*Task statement*.
Please copy out all lines of the entries that contain the word "size".

*Supplied data*.
════════════════════

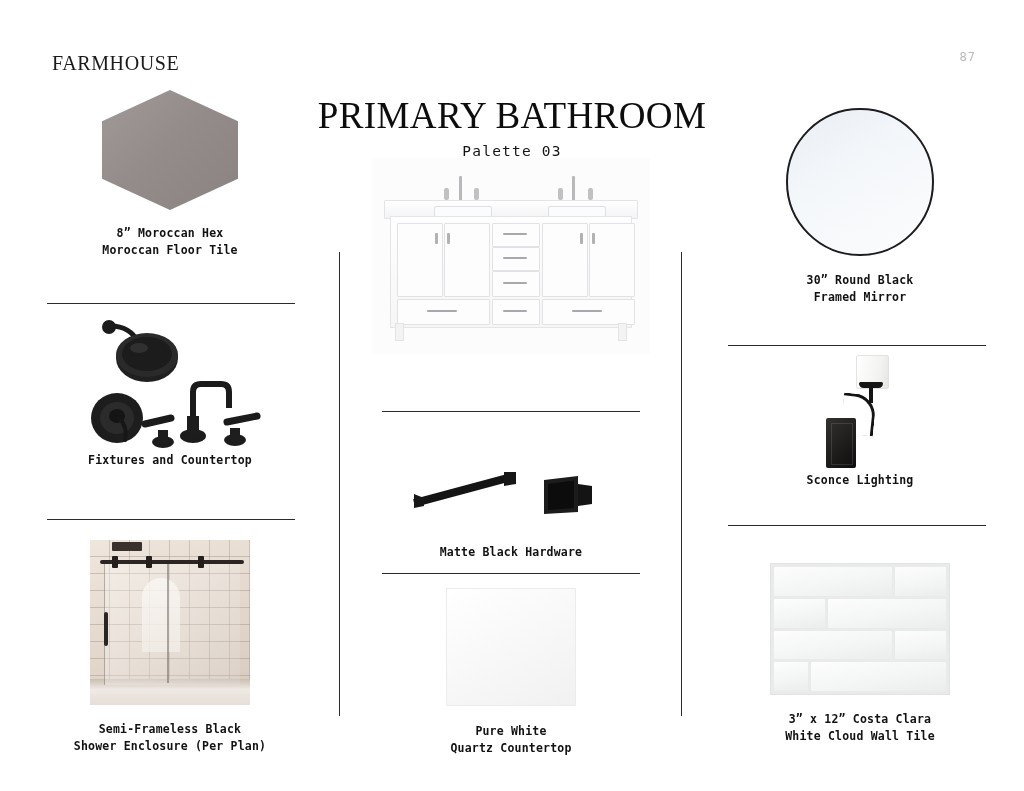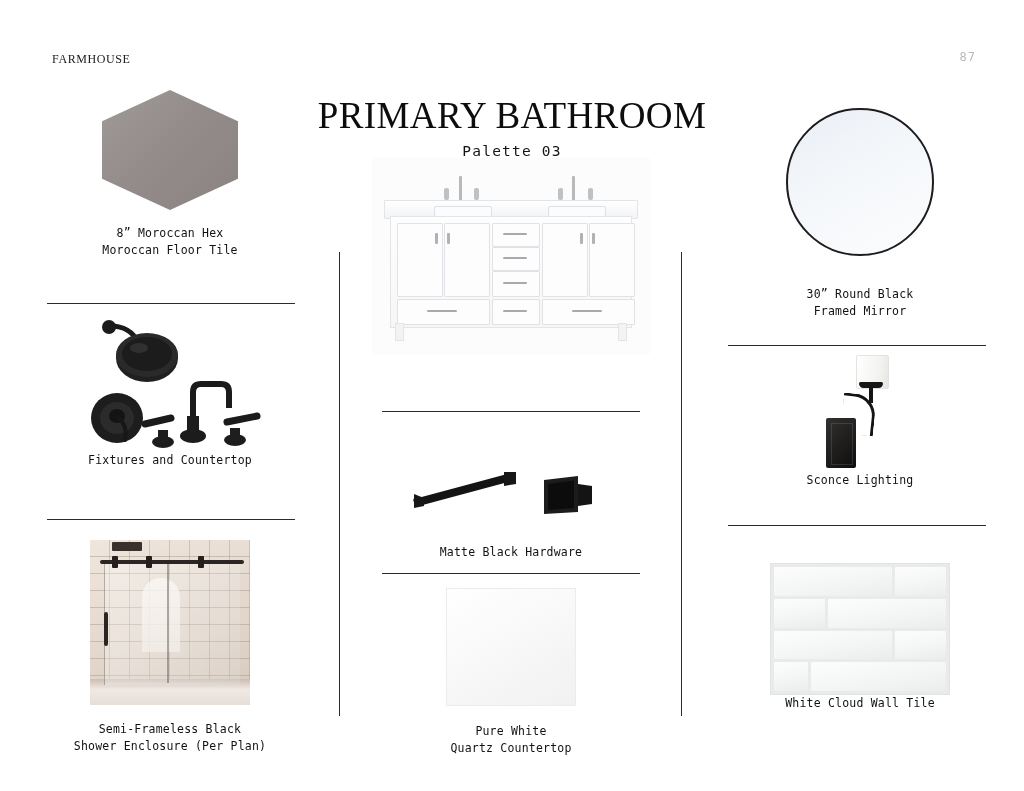--- a/index.html
+++ b/index.html
@@ -14,21 +14,21 @@
     font-family: "DejaVu Sans Mono", monospace;
     overflow: hidden;
   }
 
   
   .brand {
     position: absolute;
     left: 52px;
     top: 52px;
     font-family: "Liberation Serif", serif;
-    font-size: 12px;
+    font-size: 20px;
     letter-spacing: 0.6px;
     color: #1a1a1a;
   }
   .page-num {
     position: absolute;
     right: 48px;
     top: 50px;
     font-family: "DejaVu Sans Mono", monospace;
     font-size: 12px;
     color: #b9b9b9;
@@ -67,20 +67,21 @@
   
   .item { position: absolute; }
   .item .caption {
     font-family: "DejaVu Sans Mono", monospace;
     font-size: 11.5px;
     line-height: 17px;
     color: #121212;
     text-align: center;
     letter-spacing: 0.2px;
     white-space: pre;
+    font-weight: bold;
   }
   .divider {
     position: absolute;
     height: 1px;
     background: #2b2b2b;
   }
   .media {
     position: relative;
     margin: 0 auto;
   }
@@ -388,21 +389,21 @@
 <div class="divider" style="left:382px; top:573px; width:258px;"></div>
 
 <div class="item" style="left:396px; top:588px; width:230px;">
   <div class="media quartz"></div>
   <div class="caption" style="margin-top:17px;">Pure White</div>
   <div class="caption">Quartz Countertop</div>
 </div>
 
 <div class="item" style="left:730px; top:108px; width:260px;">
   <div class="media mirror"></div>
-  <div class="caption" style="margin-top:30px;">30” Round Black</div>
+  <div class="caption" style="margin-top:16px;">30” Round Black</div>
   <div class="caption">Framed Mirror</div>
 </div>
 <div class="divider" style="left:728px; top:345px; width:258px;"></div>
 
 <div class="item" style="left:730px; top:352px; width:260px;">
   <div class="media sconce">
     <div class="sc-shade"></div>
     <div class="sc-cup"></div>
     <div class="sc-stem"></div>
     <div class="sc-arm"></div>
@@ -425,14 +426,15 @@
     </div>
     <div class="wt-row">
       <div class="wt-brick" style="flex:7"></div>
       <div class="wt-brick" style="flex:3"></div>
     </div>
     <div class="wt-row">
       <div class="wt-brick" style="flex:2"></div>
       <div class="wt-brick" style="flex:8"></div>
     </div>
   </div>
+  <div class="caption" style="margin-top:16px;">3” x 12” Costa Clara</div>
   <div class="caption">White Cloud Wall Tile</div>
 </div>
 
 </body></html>

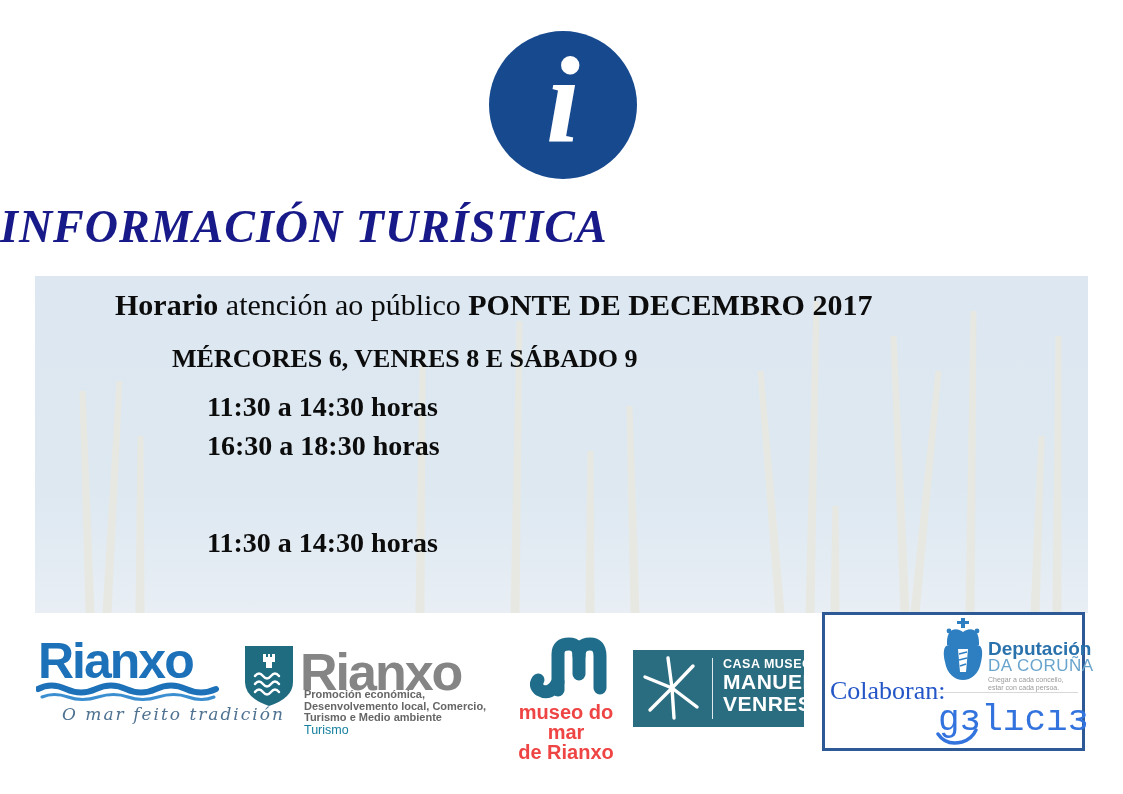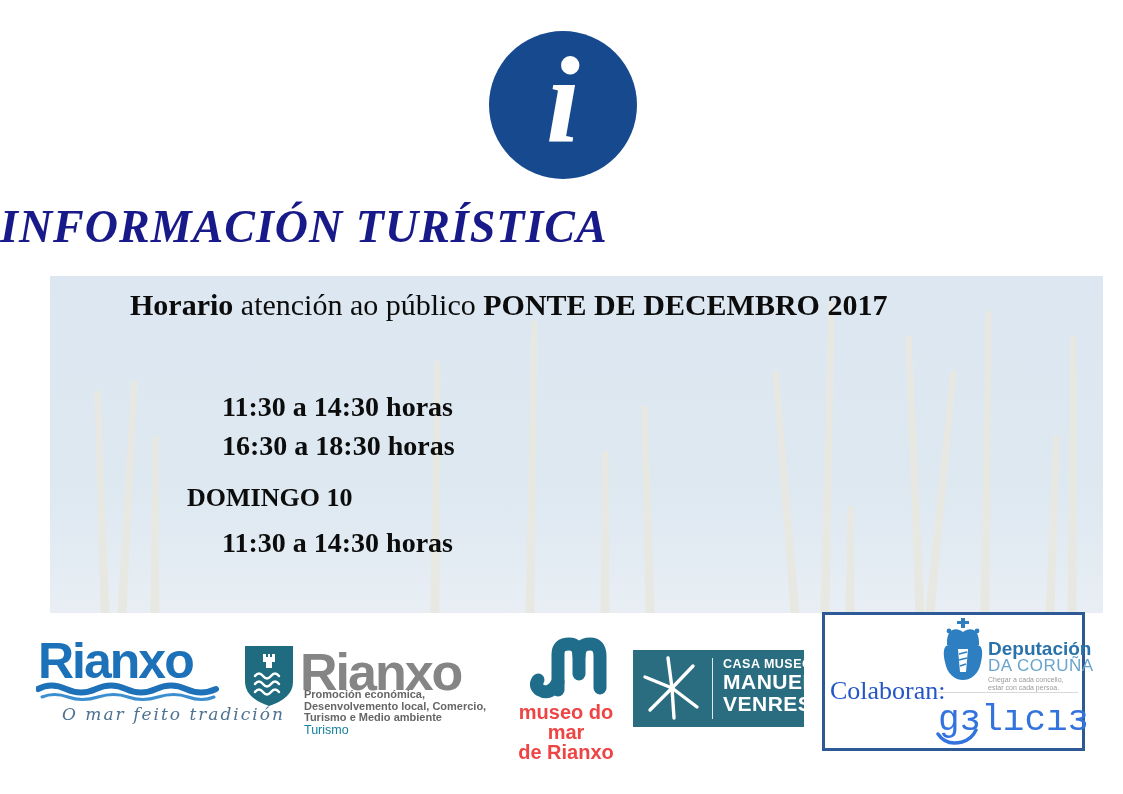--- a/index.html
+++ b/index.html
@@ -12,21 +12,21 @@
     background: #17498E; display: flex; align-items: center; justify-content: center; }
   .info-circle span { color: #ffffff; font-family: "Liberation Serif", serif;
     font-style: italic; font-weight: bold; font-size: 122px; line-height: 1; margin-top: -10px; }
 
   
   .poster-title { left: 0; top: 200px; width: 1123px; text-align: left;
     font-family: "Liberation Serif", serif; font-style: italic; font-weight: bold;
     font-size: 46px; color: #191A8A; letter-spacing: 1px; }
 
   
-  .sched-box { left: 50px; top: 276px; width: 1053px; height: 337px;
+  .sched-box { left: 35px; top: 276px; width: 1053px; height: 337px;
     background: linear-gradient(180deg, #dce7f1 0%, #dde8f1 62%, #e8eef4 100%); overflow: hidden; }
   .sched-box svg.sticks { position: absolute; left: 0; top: 0; }
   .sched-text { position: absolute; font-family: "Liberation Serif", serif; color: #0c0c0c; white-space: nowrap; }
   .l1 { left: 80px; top: 12px; font-size: 30px; }
   .l1 b { font-weight: bold; }
   .day { font-weight: bold; font-size: 26px; }
   .time { font-weight: bold; font-size: 28px; }
   .l2 { left: 137px; top: 68px; }
   .l3 { left: 172px; top: 115px; }
   .l4 { left: 172px; top: 154px; }
@@ -93,23 +93,23 @@
       <polygon points="865.5,337 874.5,337 861.5,60 855.5,60"></polygon>
       <polygon points="875.5,337 884.5,337 906.5,95 900.5,95"></polygon>
       <polygon points="930.5,337 939.5,337 941.5,35 935.5,35"></polygon>
       <polygon points="995.5,337 1004.5,337 1009.5,160 1003.5,160"></polygon>
       <polygon points="1017.5,337 1026.5,337 1026.5,60 1020.5,60"></polygon>
     </g>
   </svg>
 
   <div class="sched-text l1"><b>Horario</b><span> atención ao público </span><b>PONTE DE DECEMBRO 2017</b></div>
 
+  <div class="sched-text day l2">MÉRCORES 6, VENRES 8 E SÁBADO 9</div>
   <div class="sched-text time l3">11:30 a 14:30 horas</div>
   <div class="sched-text time l4">16:30 a 18:30 horas</div>
-  <div class="sched-text day l5">DOMINGO 10</div>
   <div class="sched-text time l6">11:30 a 14:30 horas</div>
 </div>
 
 <div class="abs rianxo1-word">Rianxo</div>
 <svg class="abs rianxo1-wave" width="190" height="20" viewBox="0 0 190 20">
   <path d="M2,8 Q15,1 30,8 T60,8 T90,8 T120,8 T150,8 T180,8" fill="none" stroke="#1D71B8" stroke-width="6" stroke-linecap="round"></path>
   <path d="M6,16 Q18,11 32,16 T62,16 T92,16 T122,16 T152,16 T178,16" fill="none" stroke="#3B8FD0" stroke-width="3" stroke-linecap="round"></path>
 </svg>
 <div class="abs rianxo1-tag">O mar feito tradición</div>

════════════════════

*Exercise solution*.
-    font-size: 12px;
+    font-size: 20px;
     font-size: 12px;
     font-size: 11.5px;
     font-style: italic; font-weight: bold; font-size: 122px; line-height: 1; margin-top: -10px; }
     font-size: 46px; color: #191A8A; letter-spacing: 1px; }
   .l1 { left: 80px; top: 12px; font-size: 30px; }
   .day { font-weight: bold; font-size: 26px; }
   .time { font-weight: bold; font-size: 28px; }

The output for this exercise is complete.